**Required work**
Your answer must be the records below, given again exactly, with no pictures in it.

------------------------------------------------------------

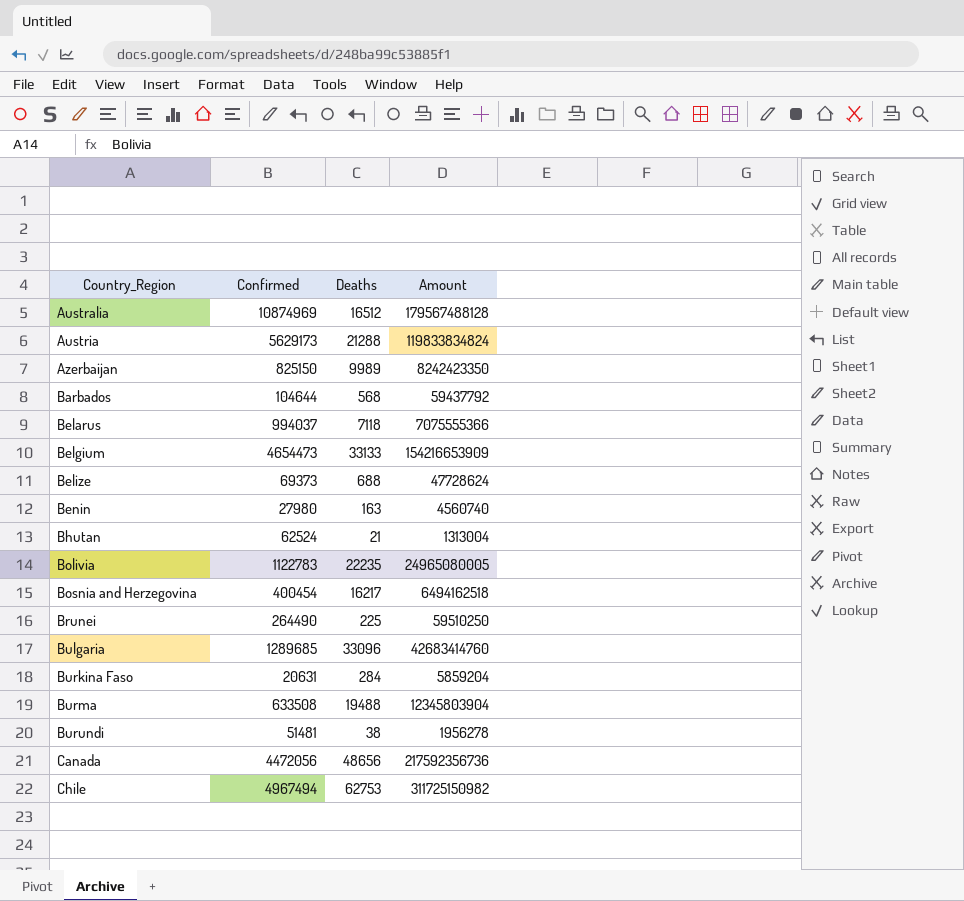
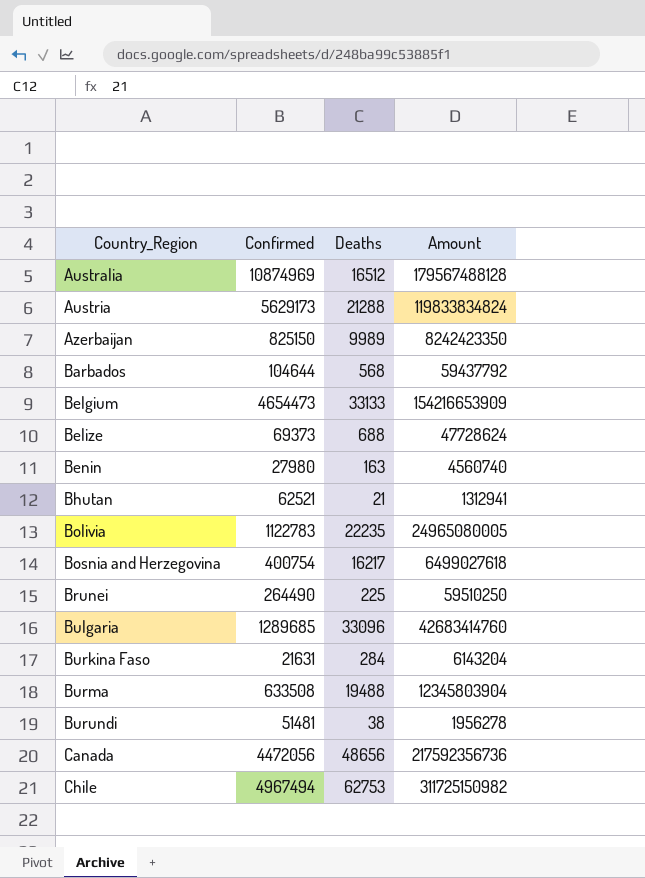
row Belarus: 994037 | 7118 | 7075555366 -> none
Bhutan | Confirmed: 62524 -> 62521
Bhutan | Amount: 1313004 -> 1312941
Bosnia and Herzegovina | Confirmed: 400454 -> 400754
Bosnia and Herzegovina | Amount: 6494162518 -> 6499027618
Burkina Faso | Confirmed: 20631 -> 21631
Burkina Faso | Amount: 5859204 -> 6143204

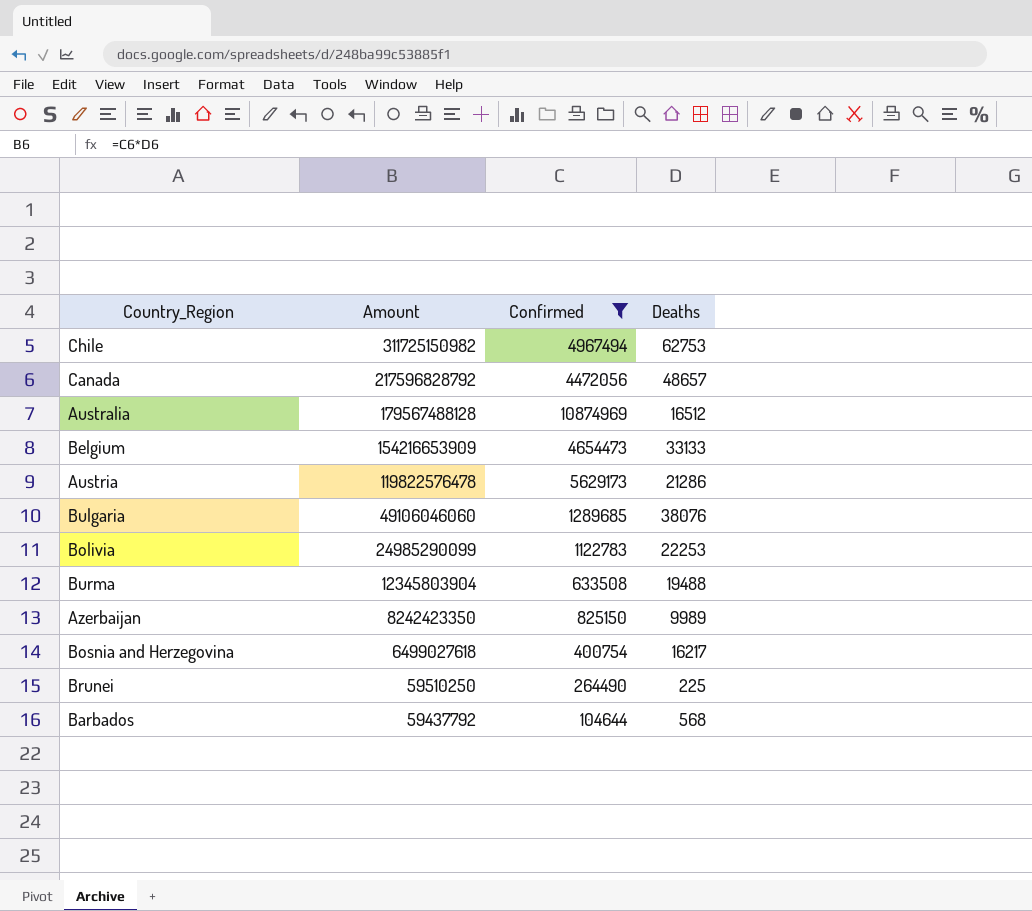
filter: none -> Confirmed >= 104644
row order: Country_Region ascending -> Amount descending
column Amount | position: 4 -> 2
Canada | Amount: 217592356736 -> 217596828792
Canada | Deaths: 48656 -> 48657
Austria | Amount: 119833834824 -> 119822576478
Austria | Deaths: 21288 -> 21286
Bulgaria | Amount: 42683414760 -> 49106046060
Bulgaria | Deaths: 33096 -> 38076
Bolivia | Amount: 24965080005 -> 24985290099
Bolivia | Deaths: 22235 -> 22253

------------------------------------------------------------

**Answer section**
row Belarus: 994037 | 7118 | 7075555366 -> none
Bhutan | Confirmed: 62524 -> 62521
Bhutan | Amount: 1313004 -> 1312941
Bosnia and Herzegovina | Confirmed: 400454 -> 400754
Bosnia and Herzegovina | Amount: 6494162518 -> 6499027618
Burkina Faso | Confirmed: 20631 -> 21631
Burkina Faso | Amount: 5859204 -> 6143204

filter: none -> Confirmed >= 104644
row order: Country_Region ascending -> Amount descending
column Amount | position: 4 -> 2
Canada | Amount: 217592356736 -> 217596828792
Canada | Deaths: 48656 -> 48657
Austria | Amount: 119833834824 -> 119822576478
Austria | Deaths: 21288 -> 21286
Bulgaria | Amount: 42683414760 -> 49106046060
Bulgaria | Deaths: 33096 -> 38076
Bolivia | Amount: 24965080005 -> 24985290099
Bolivia | Deaths: 22235 -> 22253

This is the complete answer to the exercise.